**Requirement:**
Your answer should be every line with the word "Google", copied from the data below.
** Opening Records for the exercise block **
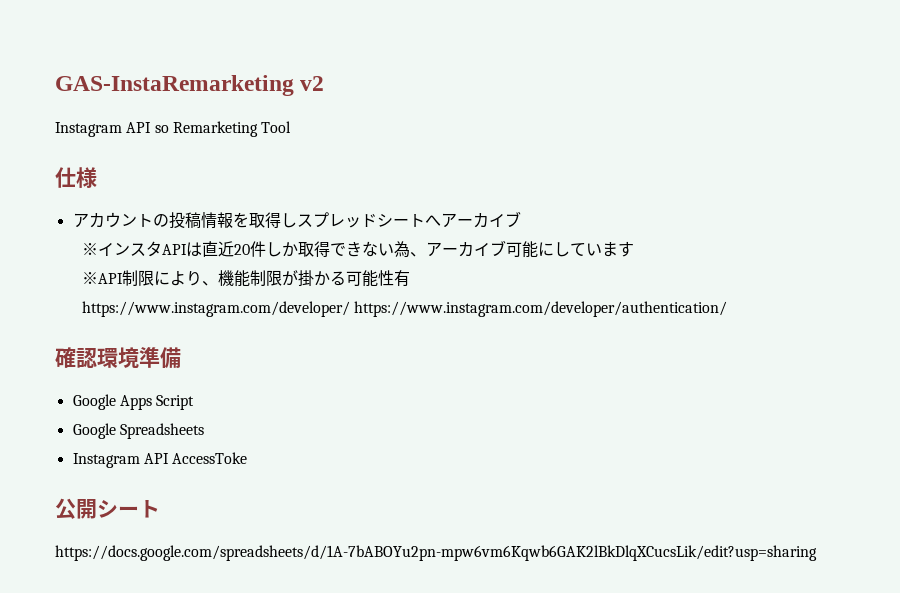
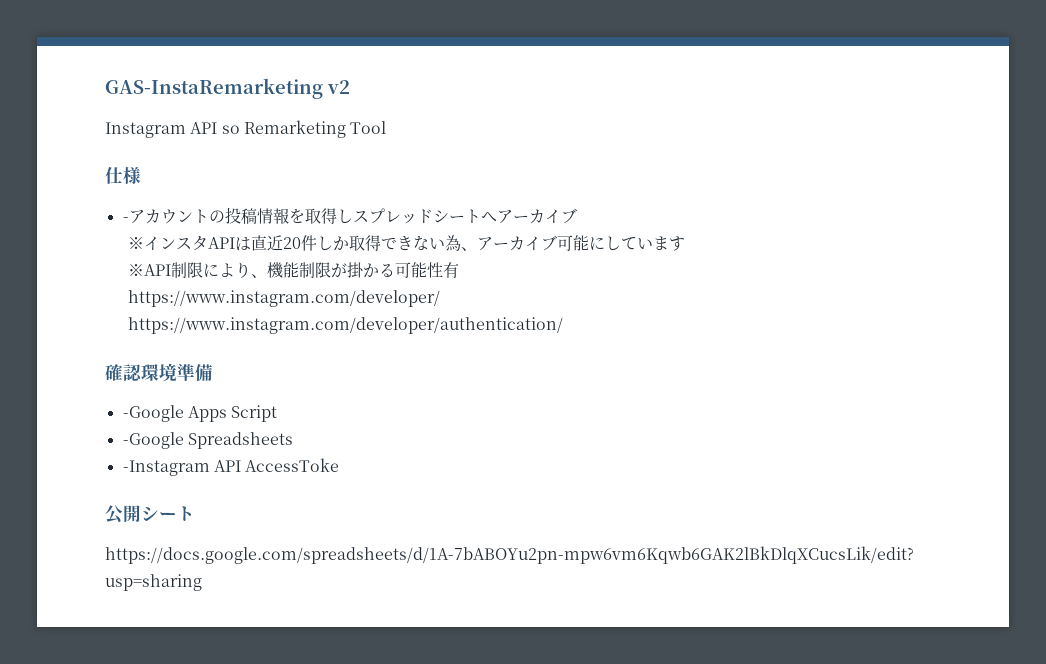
(97, 177) none -> [122,217,129,222] -
(350, 309) none -> (440, 298) //
[72,394,116,410] Google -> [122,405,184,422] -Google
[72,423,116,439] Google -> [122,432,184,449] -Google
[72,453,140,468] Instagram -> [122,460,210,476] -Instagram

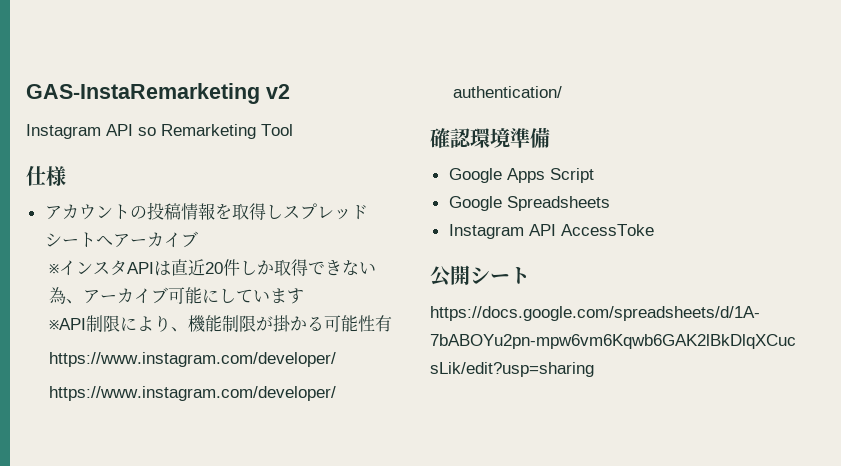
[122,217,129,222] - -> (66, 176) none
[122,405,184,422] -Google -> [448,168,502,183] Google
[122,432,184,449] -Google -> [448,196,502,211] Google
[122,460,210,476] -Instagram -> [448,224,524,239] Instagram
** Closing Records for the exercise block **
**Solution to the exercise:**
[72,394,116,410] Google -> [122,405,184,422] -Google
[72,423,116,439] Google -> [122,432,184,449] -Google
[122,405,184,422] -Google -> [448,168,502,183] Google
[122,432,184,449] -Google -> [448,196,502,211] Google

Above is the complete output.